Ri-pensare la responsabilità sociale: la cultura come volano per la coesione e la crescita economica nelle politiche aziendali.
Ormai da tempo la presa di coscienza delle ripercussioni ambientali e sociali delle attività produttive monopolizza il dibattito socio-economico sull’intrinseca natura delle aziende.
Una recente indagine del Mit Sloan Management Review in collaborazione con The Boston Consulting Group (“Sustainability Nears a Tipping Point”, gennaio 2012) evidenzia come, su un campione di 153 aziende sensibili al tema della responsabilità sociale d’impresa, la maggior parte continui a misurare i benefici in termini di reputazione (85%), mentre una parte sempre crescente inizi a riferirli al miglioramento delle relazioni con il territorio (77%) e con gli stakeholders (74%).
Tuttavia, dallo studio emergono pure due dati critici che denunciano il persistere di un approccio opportunistico o superficiale.

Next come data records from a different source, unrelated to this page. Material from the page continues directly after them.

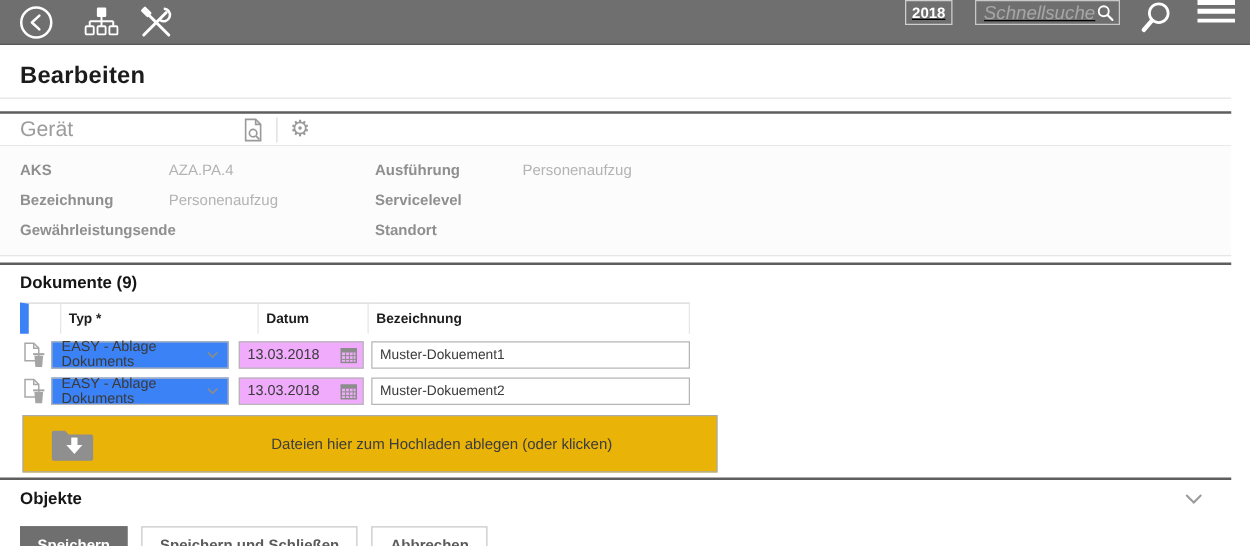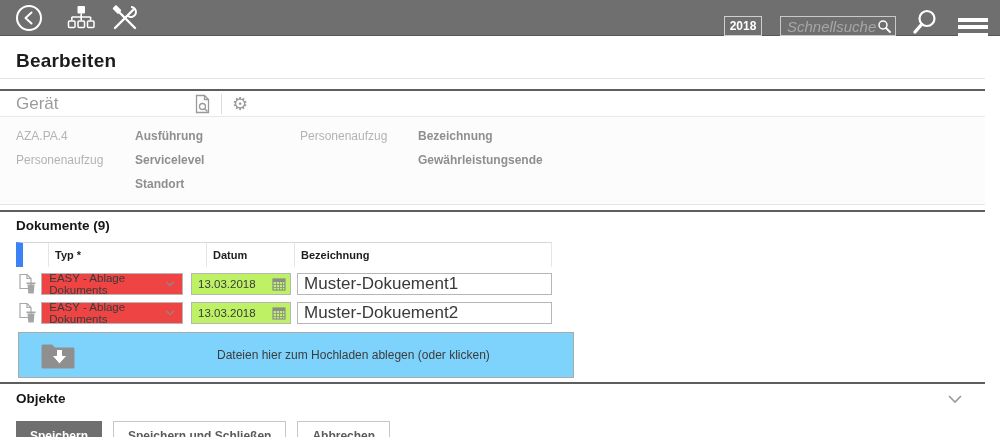"2018" .tb-right { align-items: flex-end -> flex-start; text-decoration: none -> underline }
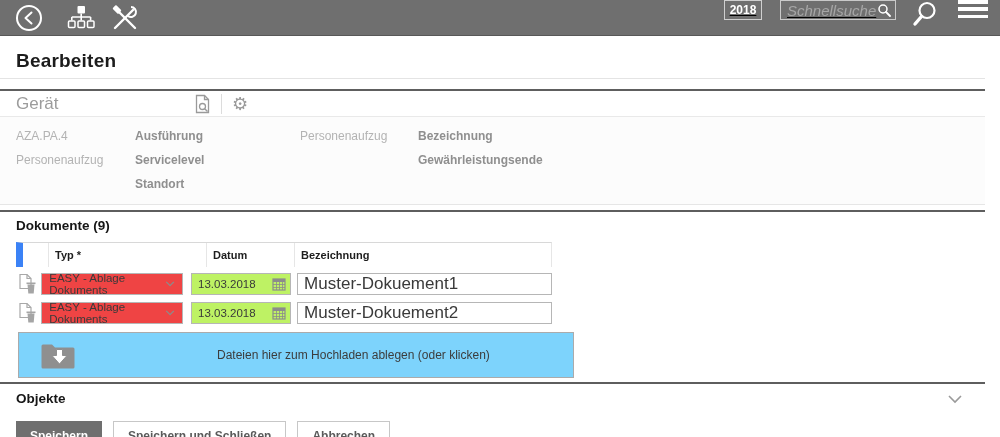"AKS" div.f-label { html: none -> <div>AKS</div> }
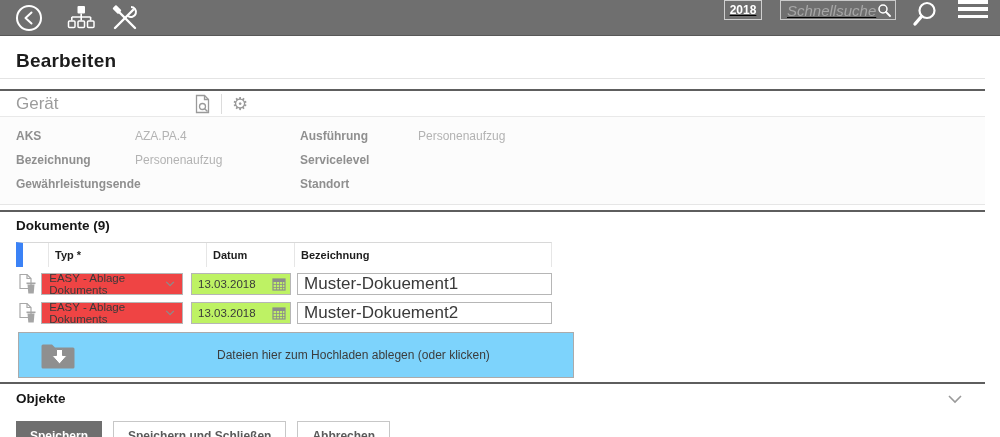"EASY - Ablage Dokuments" .sel { background: #ef4444 -> #3b82f6 }
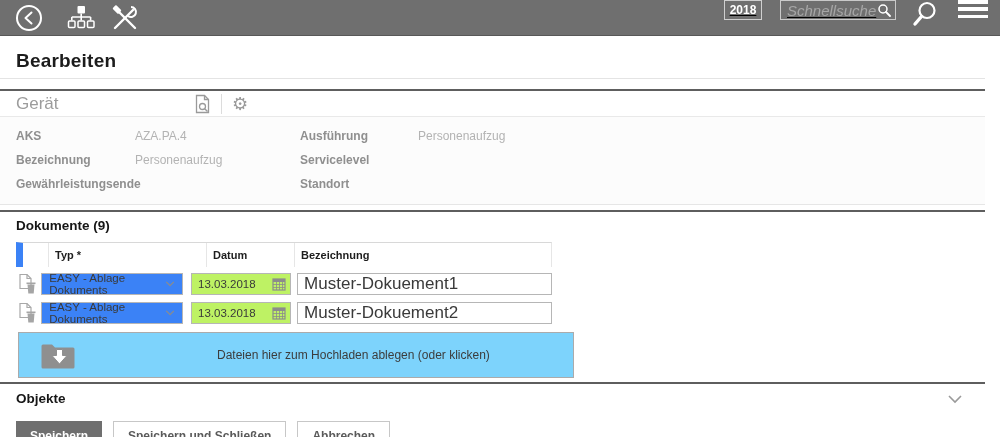"13.03.2018" .datebox { background: #bef264 -> #f0abfc }
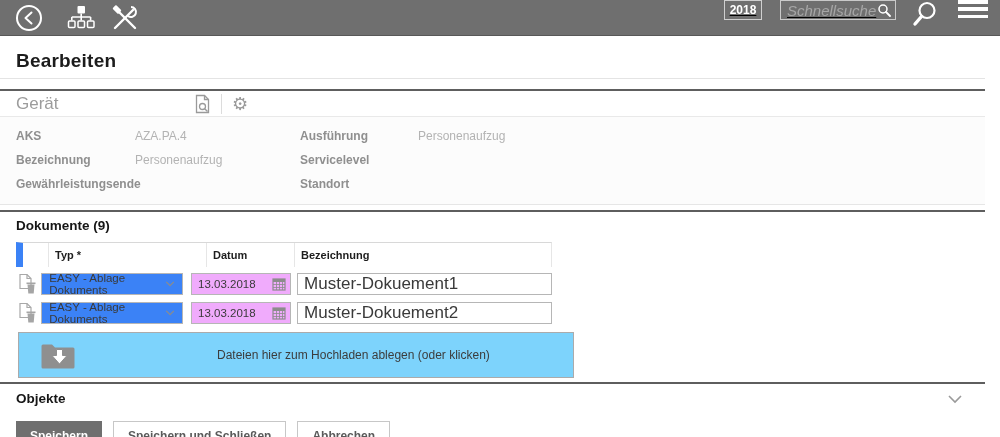"Muster-Dokuement1" .namebox { font-size: 17px -> 11px }
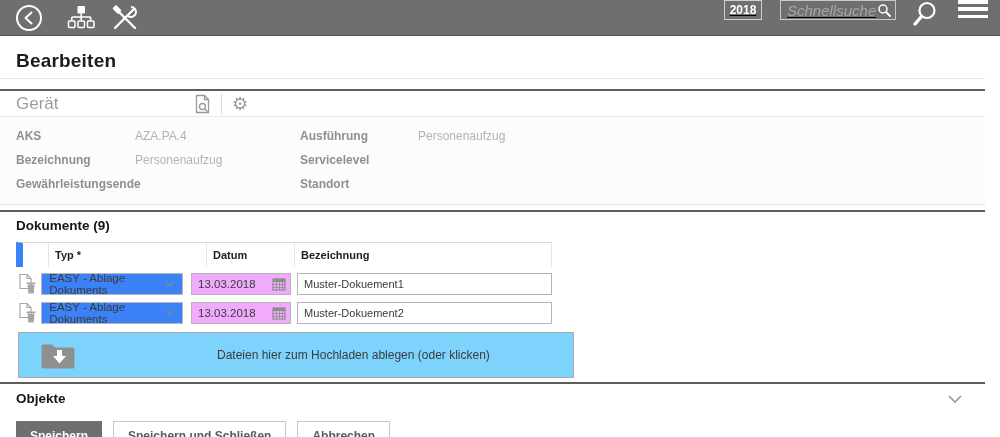"Dateien hier zum Hochladen ablegen" .dropzone { background: #7dd3fc -> #eab308 }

Innanzitutto all’accresciuto interesse da parte delle imprese, testimoniato dall’aumento di progetti a scopo sociale o ambientale, si riscontra un peggioramento qualitativo delle iniziative. In secondo luogo, una lettura puramente economica, basata sul rapporto tra i progetti intrapresi e gli andamenti del PIL per l’anno di riferimento, dimostra come la crisi condizioni la responsabilità sociale delle aziende. In altre parole, se le aziende stanno bene sono buone, altrimenti chiudono i rubinetti della cosiddetta Corporate Social Responsibility.
Eppure la RSI (responsabilità sociale d’impresa), così come pensata negli Stati Uniti agli inizi degli anni ‘50, nasce da un atto volontaristico ed espressivo dell’identità aziendale, che una volta implementato all’interno dei processi gestionali diventa lo scheletro stesso della strategia e delle politiche organizzative dell’impresa.
La presa di coscienza da parte delle aziende dell’intrinseca natura della responsabilità sociale come vero e proprio modello di governo e non semplice filantropia o sponsorship è necessaria per scongiurare la diffidenza di quanti percepiscono le pratiche di responsabilità sociale come un’operazione di facciata volta all’ottenimento di maggiori profitti tramite operazioni di “marketing reputazionale”.
Proprio in questi giorni sta per svolgersi a Milano Dal Dire al Fare, primo (e unico) salone italiano dedicato al tema della responsabilità sociale d’impresa, che si terrà il 30 e 31 maggio negli spazi dell’Università Bocconi.
Una veloce scorsa al programma della manifestazione basta a confermare la cultura nel ruolo di “grande assente”.
I numerosi incontri e dibattiti volti ad analizzare la relazione tra strategie d’impresa orientate alla sostenibilità e creazione di valore nel lungo periodo hanno il merito di riconoscere la funzione determinante giocata dagli asset intangibili, ma il velo di Maya resta sempre a oscurare quanto proprio la cultura sia la leva vitale per l’emersione di risorse immateriali imprescindibili, quali le competenze e la formazione del capitale umano, la cultura organizzativa, l’insieme delle conoscenze accumulate.
Il profilo culturale dell’azienda, nella moderna economia della conoscenza, è infatti un fattore che non può più essere sottovalutato per una competitività che sia duratura e sostenibile.
Enfatizzare l’aspetto culturale nella strategia societaria significa formulare obiettivi e programmi capaci di generare ricadute positive tanto all’esterno (territorio e destinatari delle operazioni) quanto all’interno, attraverso la costruzione di uno “spirito di squadra” capace di superare i limiti geografici e amministrativi per relazionarsi con i molteplici ambienti in cui si opera.
Il capitale umano rappresenta la risorsa principale di ogni azienda, e l’arte e la cultura, come espressioni della contemporaneità e dell’identità di una società, consentono di superare i vincoli tipici delle specificità locali (credo religioso, pensiero politico,…) e di allineare interessi e valori per il raggiungimento di obiettivi comuni senza l’imposizione di regole e comportamenti.
È lecito allora parlare di CSR come “Cultural social responsibility”, con ciò indicando la capacità della cultura di divenire parte integrante delle strategie di responsabilità sociale d’impresa, non solo in quanto ambito di intervento, ma come vera e propria leva di crescita e valore.